◆ Task item ◆
Copy all entries without alteration and skip the pictures they hold.

Records contained in a dataset
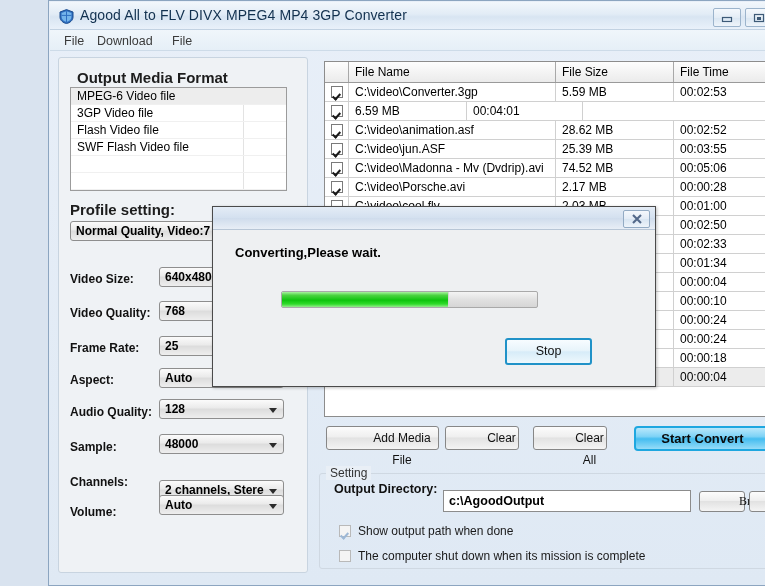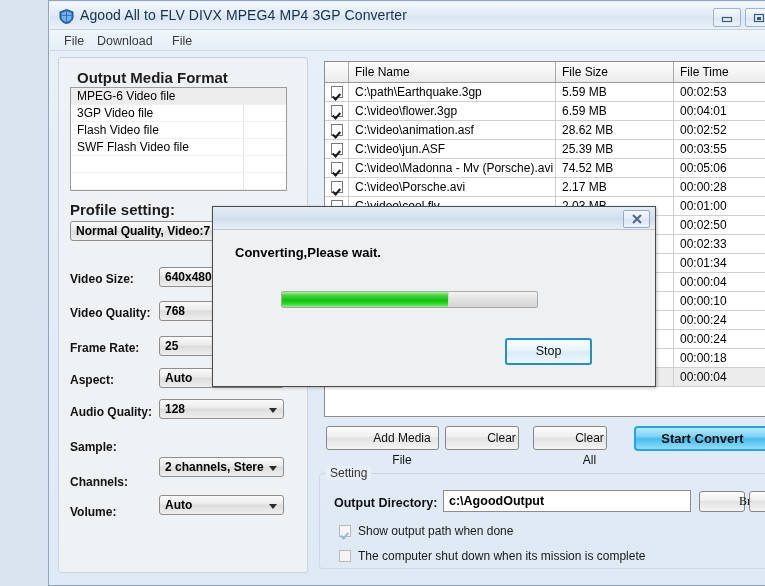"C:\path\Earthquake.3gp" div.c-name { text: path\Earthquake.3gp -> video\Converter.3gp }
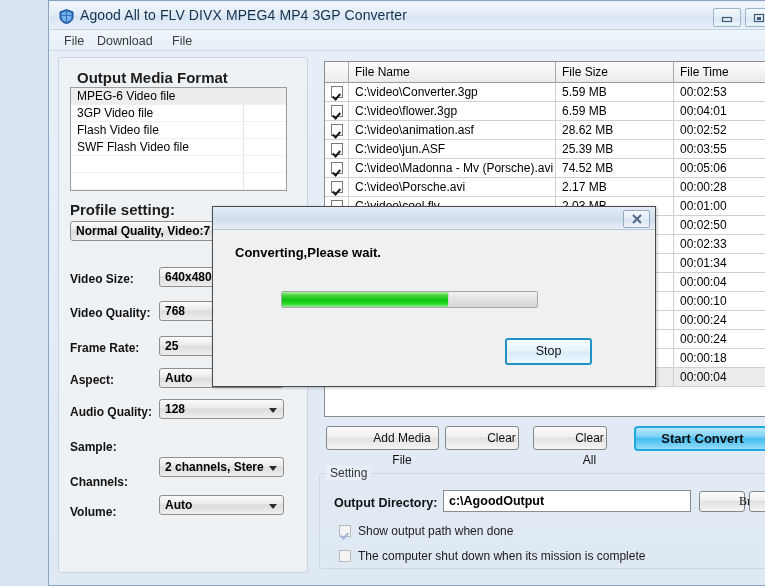"C:\video\flower.3gp" div.c-name { html: <div>C:\video\flower.3gp</div> -> none }
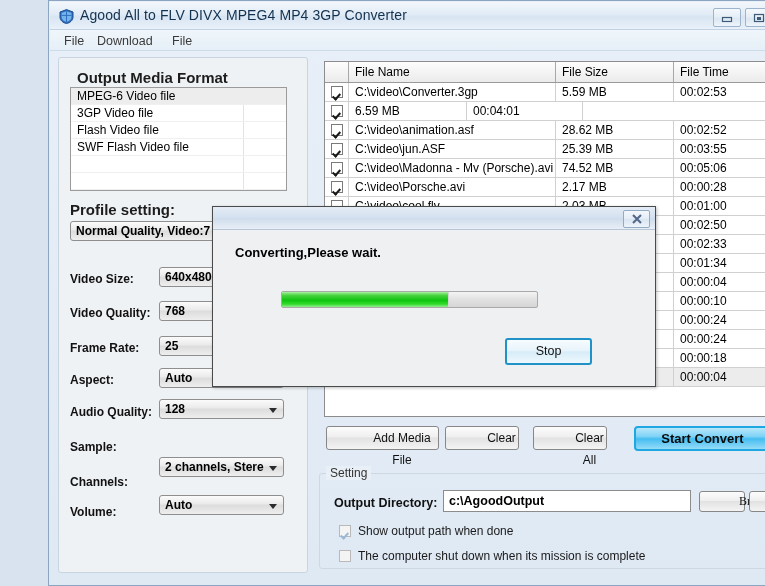"C:\video\Madonna - Mv (Porsche).avi" div.c-name { text: Porsche -> Dvdrip }
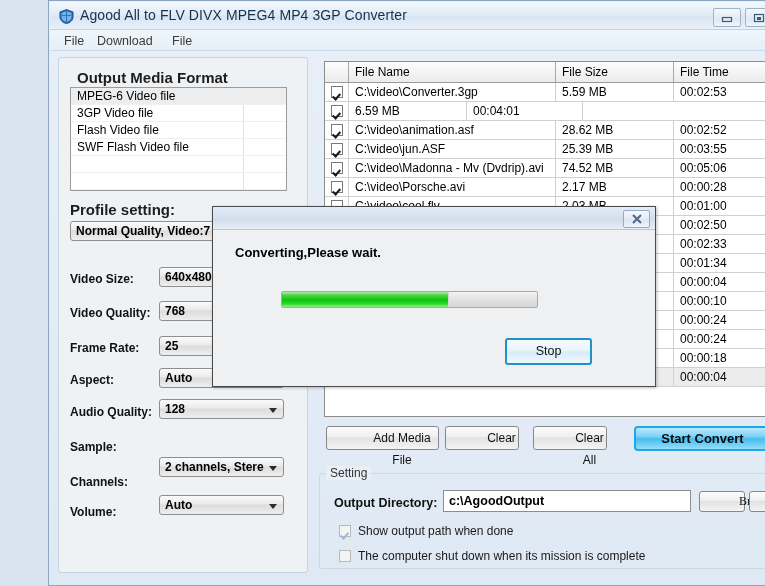"48000" div.combo { html: none -> <div> <span>48000</span> <span></span> </div> }
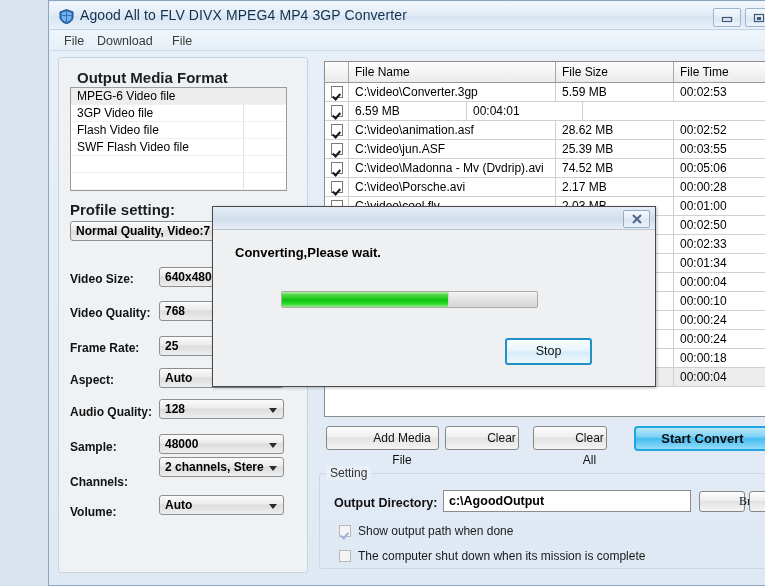"2 channels, Stere" div.combo { top: 456px -> 479px }
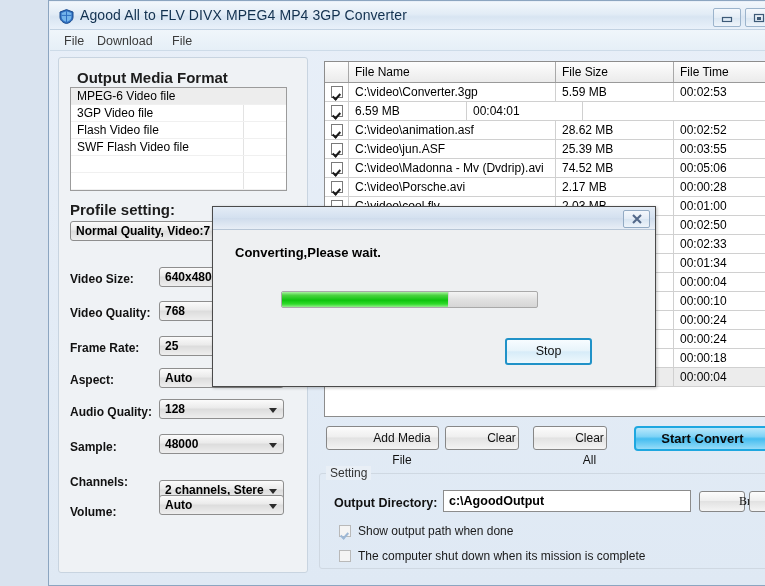"Output Directory:" div.fieldlabel { top: 495px -> 481px }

◆ Response to the task ◆
"C:\path\Earthquake.3gp" div.c-name { text: path\Earthquake.3gp -> video\Converter.3gp }
"C:\video\flower.3gp" div.c-name { html: <div>C:\video\flower.3gp</div> -> none }
"C:\video\Madonna - Mv (Porsche).avi" div.c-name { text: Porsche -> Dvdrip }
"48000" div.combo { html: none -> <div> <span>48000</span> <span></span> </div> }
"2 channels, Stere" div.combo { top: 456px -> 479px }
"Output Directory:" div.fieldlabel { top: 495px -> 481px }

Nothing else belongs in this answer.